THIRTEEN

I was washing the supper dishes when Ben Page came knocking at the kitchen door.

“I see you’re alone again,” said Ben.

“Rila went east for a few days. She’ll be back.”

“You say the two of you were on a dig together, years ago.”

“That’s right. Turkey. A small ruin that dated back. to the Bronze Age. It wasn’t much of a dig. Nothing new, nothing exciting. The sponsors were disappointed.”

“I suppose you can do a lot of digging sometimes and come up with nothing.”

“That is true,” I said. I put away the last of the dishes, wiped my hands and sat down at the kitchen table, across from Ben. In his corner, Bowser whimpered eagerly, his feet twitching as he chased dream rabbits.

“This digging you been doing,” said Ben. “Turning up much?”

“Not yet. Nothing that amounts to much.”

“But it isn’t just a sinkhole.”

“No, not a sinkhole. I don’t know what it is. Maybe a meteorite. Found some stray chunks of metal.”

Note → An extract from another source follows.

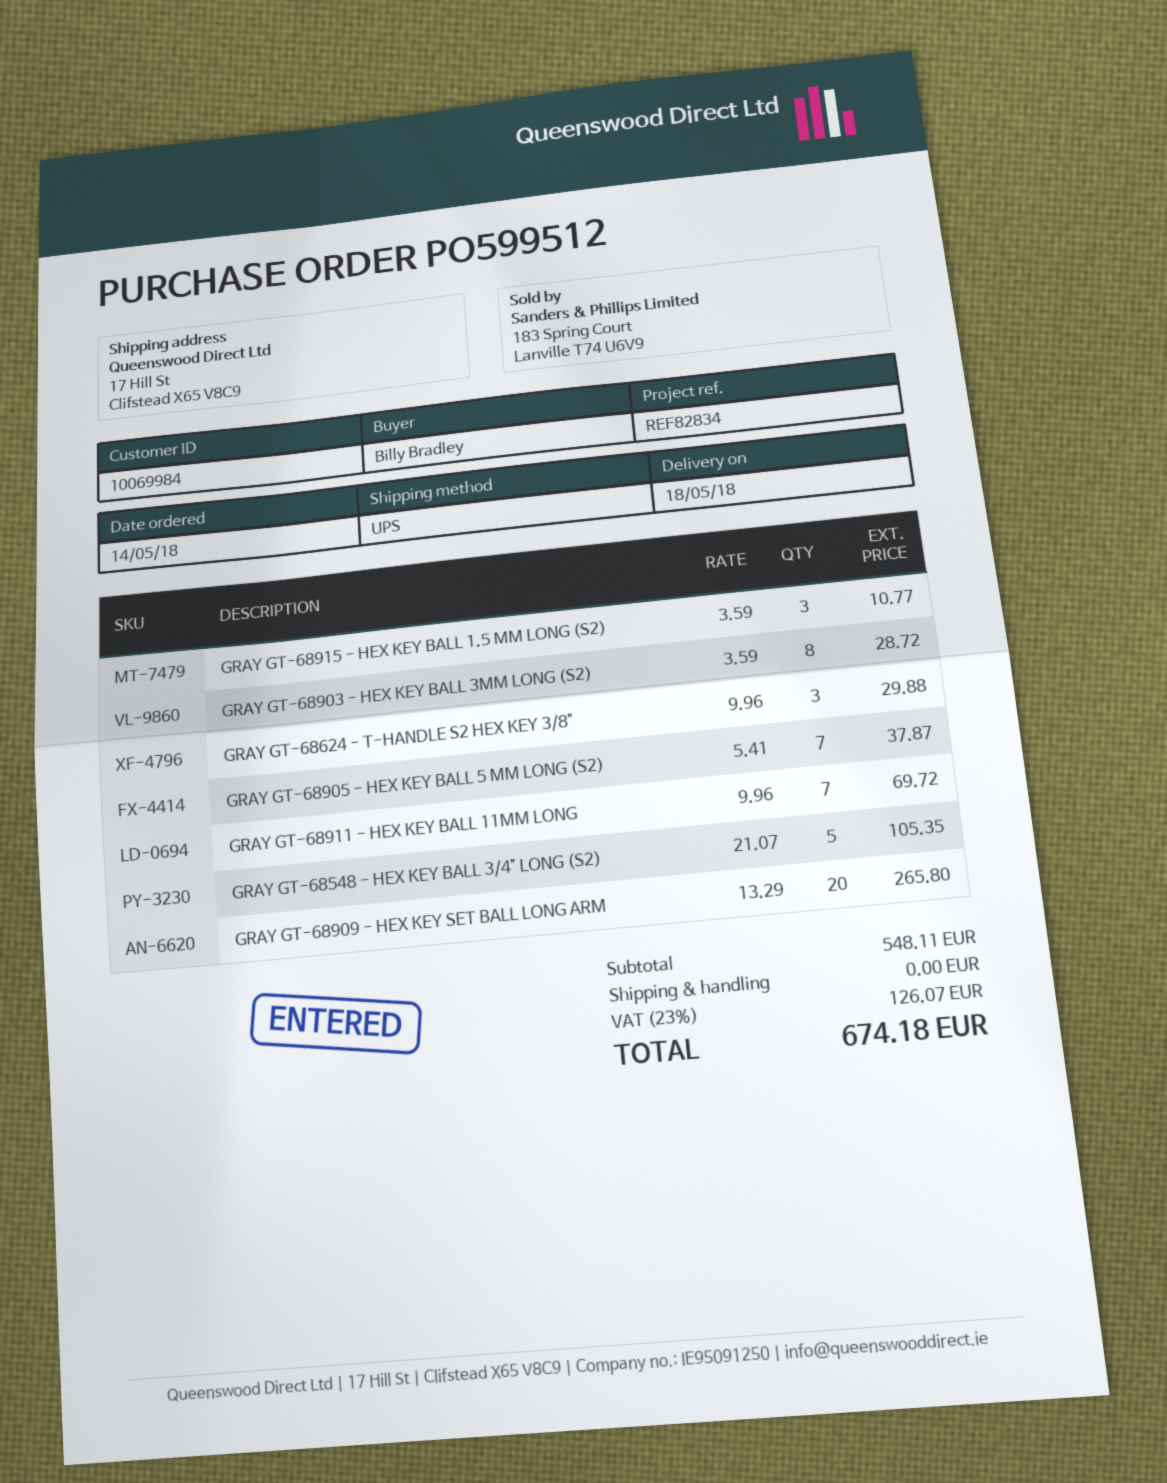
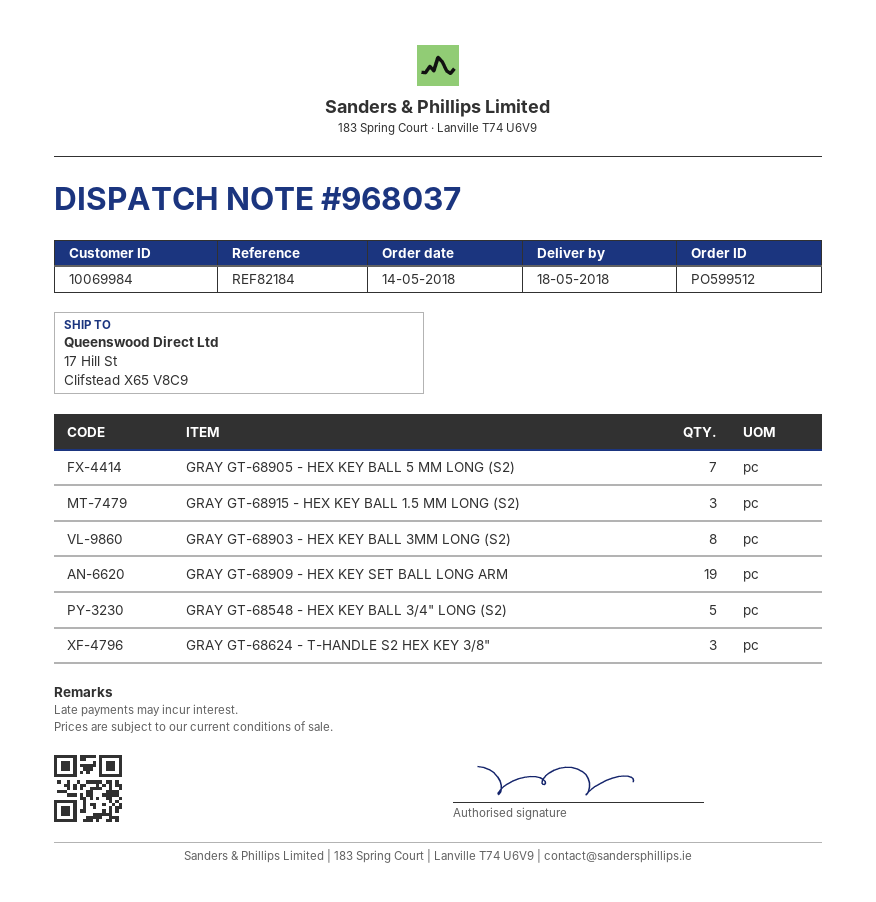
reference: REF82834 -> REF82184
GRAY GT-68911 - HEX KEY BALL 11MM LONG: 7 -> none
GRAY GT-68909 - HEX KEY SET BALL LONG ARM: 20 -> 19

“Asa,” said Ben accusingly, “you’re not leveling with me. There is something going on.”

“What makes you say that, Ben?”

“Hiram. He’s acting mysterious. As if you were on to something and he was in on it. Says he can’t talk about it; that he promised not to. He makes a joke about it. Says to ask Bowser.”

“Hiram thinks he can talk with Bowser.”

“I know. He talks with everything.”

“Hiram’s all right,” I said. “But you can’t depend on him. He talks a lot of nonsense.”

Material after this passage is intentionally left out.